▶ **Work instruction**: Where does "topic" appear in the data? Return each line that holds it.

▶ **Dataset records**:
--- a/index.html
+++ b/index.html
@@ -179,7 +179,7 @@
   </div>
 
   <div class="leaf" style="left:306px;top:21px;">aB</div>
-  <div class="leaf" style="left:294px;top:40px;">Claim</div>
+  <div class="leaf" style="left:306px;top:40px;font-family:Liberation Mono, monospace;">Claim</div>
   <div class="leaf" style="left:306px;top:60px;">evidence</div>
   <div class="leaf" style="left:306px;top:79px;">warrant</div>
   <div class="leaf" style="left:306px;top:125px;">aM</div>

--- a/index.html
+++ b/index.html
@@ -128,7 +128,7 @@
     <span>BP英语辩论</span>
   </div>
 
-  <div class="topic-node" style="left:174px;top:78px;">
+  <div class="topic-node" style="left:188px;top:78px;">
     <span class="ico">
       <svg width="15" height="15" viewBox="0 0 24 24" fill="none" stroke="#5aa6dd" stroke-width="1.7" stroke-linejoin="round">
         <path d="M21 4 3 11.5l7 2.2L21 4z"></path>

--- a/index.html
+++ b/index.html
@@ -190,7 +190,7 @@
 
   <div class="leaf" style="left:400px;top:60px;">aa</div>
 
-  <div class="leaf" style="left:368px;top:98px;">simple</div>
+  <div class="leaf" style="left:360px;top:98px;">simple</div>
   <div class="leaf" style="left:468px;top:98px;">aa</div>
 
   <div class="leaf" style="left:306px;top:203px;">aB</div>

==

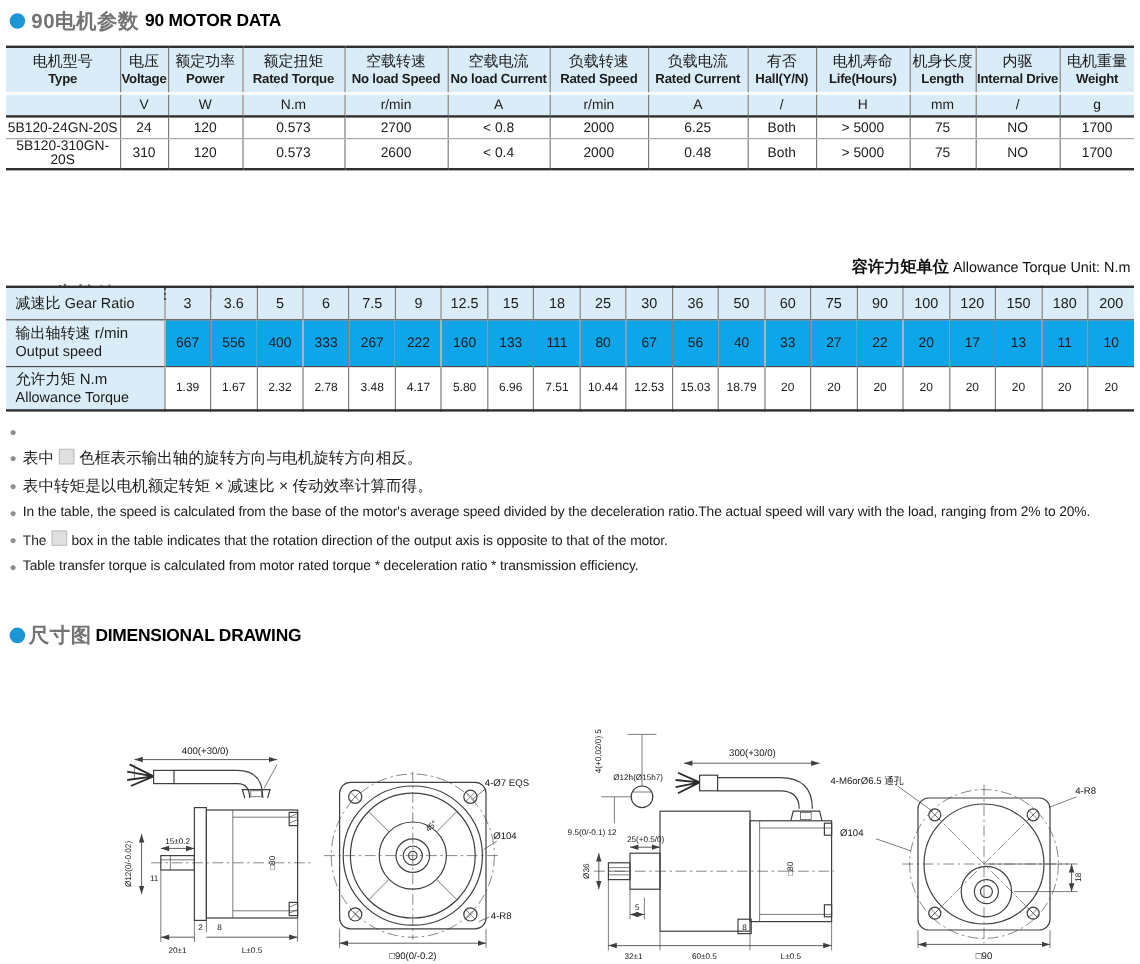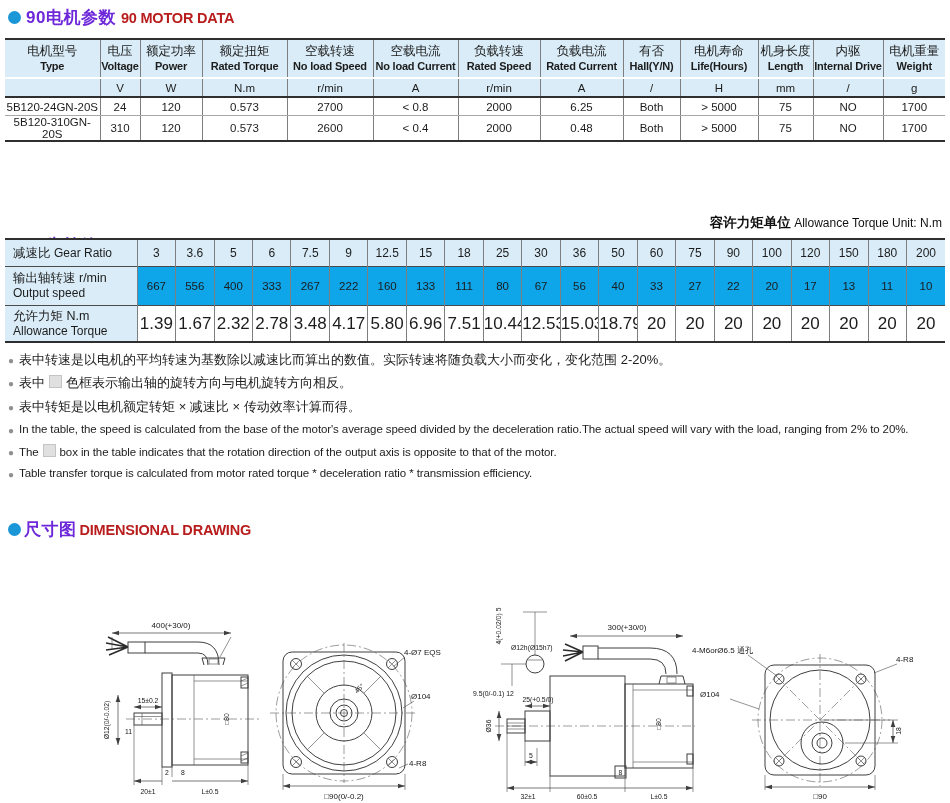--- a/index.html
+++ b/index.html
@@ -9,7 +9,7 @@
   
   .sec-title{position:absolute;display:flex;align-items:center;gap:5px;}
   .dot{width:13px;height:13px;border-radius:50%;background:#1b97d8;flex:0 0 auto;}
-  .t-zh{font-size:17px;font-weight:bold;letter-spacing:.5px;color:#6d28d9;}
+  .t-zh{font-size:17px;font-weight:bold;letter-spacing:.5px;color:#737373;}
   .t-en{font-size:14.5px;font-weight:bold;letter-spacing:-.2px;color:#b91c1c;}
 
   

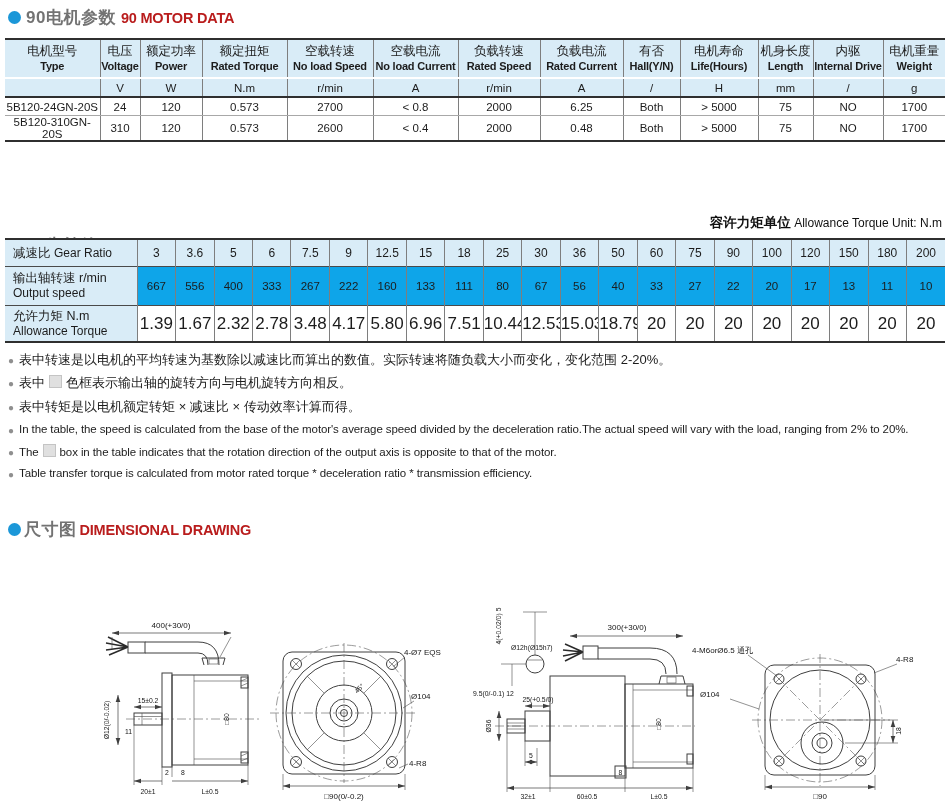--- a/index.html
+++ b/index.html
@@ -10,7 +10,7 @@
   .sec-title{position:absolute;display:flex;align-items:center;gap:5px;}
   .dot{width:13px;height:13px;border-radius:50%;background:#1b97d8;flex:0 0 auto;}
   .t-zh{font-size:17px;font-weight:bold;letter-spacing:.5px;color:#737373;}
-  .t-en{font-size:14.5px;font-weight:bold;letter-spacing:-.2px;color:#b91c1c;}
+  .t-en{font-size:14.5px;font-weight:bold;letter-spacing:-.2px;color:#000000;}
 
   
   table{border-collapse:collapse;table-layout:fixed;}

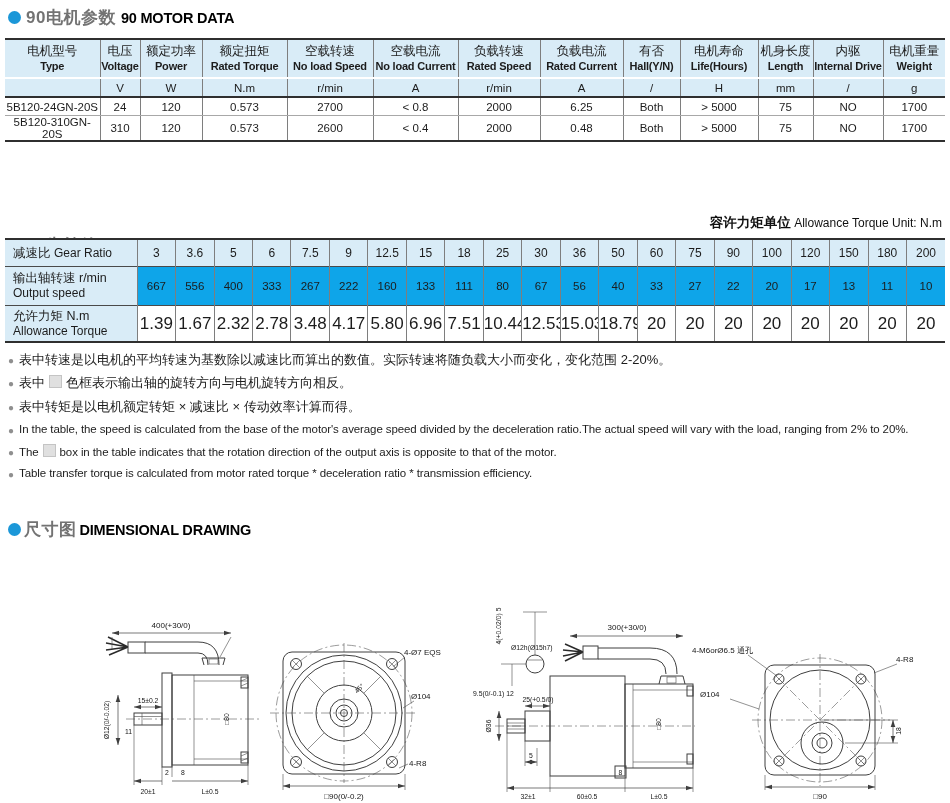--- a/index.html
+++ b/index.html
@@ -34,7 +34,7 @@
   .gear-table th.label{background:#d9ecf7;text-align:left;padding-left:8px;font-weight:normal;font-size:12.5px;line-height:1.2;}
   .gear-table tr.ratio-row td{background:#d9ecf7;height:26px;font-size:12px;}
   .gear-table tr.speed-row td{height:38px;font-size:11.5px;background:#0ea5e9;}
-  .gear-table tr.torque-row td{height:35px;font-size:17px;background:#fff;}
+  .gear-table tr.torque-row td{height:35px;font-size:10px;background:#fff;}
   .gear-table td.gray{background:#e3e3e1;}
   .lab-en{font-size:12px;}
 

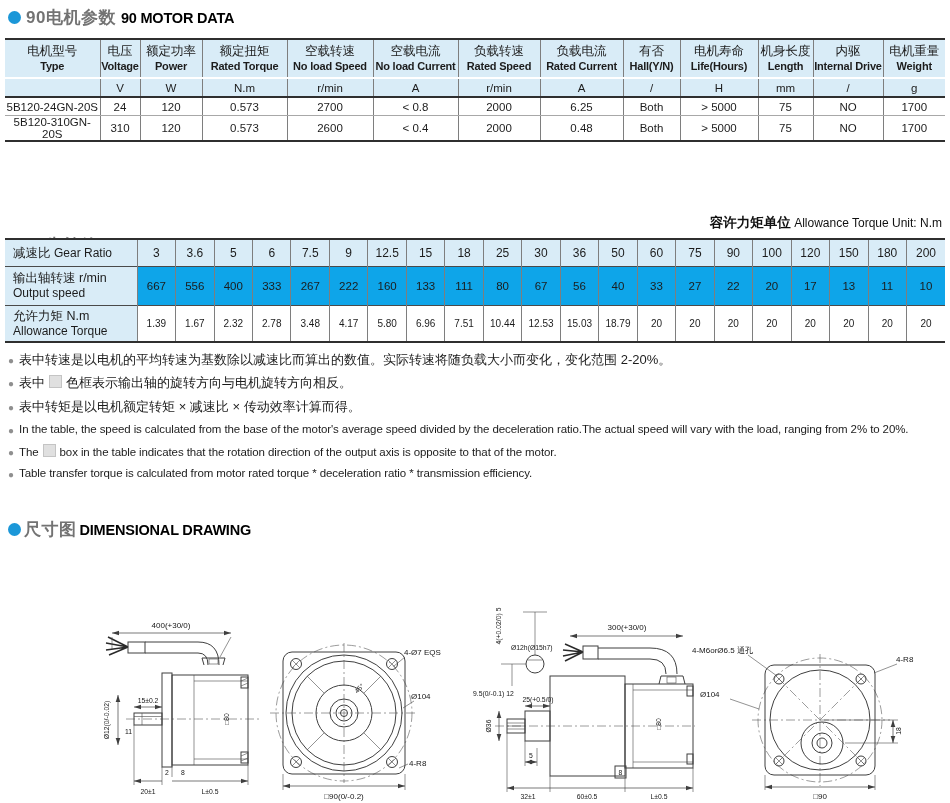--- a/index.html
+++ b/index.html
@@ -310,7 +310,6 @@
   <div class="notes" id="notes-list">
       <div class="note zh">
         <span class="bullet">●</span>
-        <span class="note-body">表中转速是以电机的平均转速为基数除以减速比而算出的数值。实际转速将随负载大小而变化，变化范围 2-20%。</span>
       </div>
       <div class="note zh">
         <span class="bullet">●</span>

▶ **Worked solution**:
-  <div class="topic-node" style="left:174px;top:78px;">
+  <div class="topic-node" style="left:188px;top:78px;">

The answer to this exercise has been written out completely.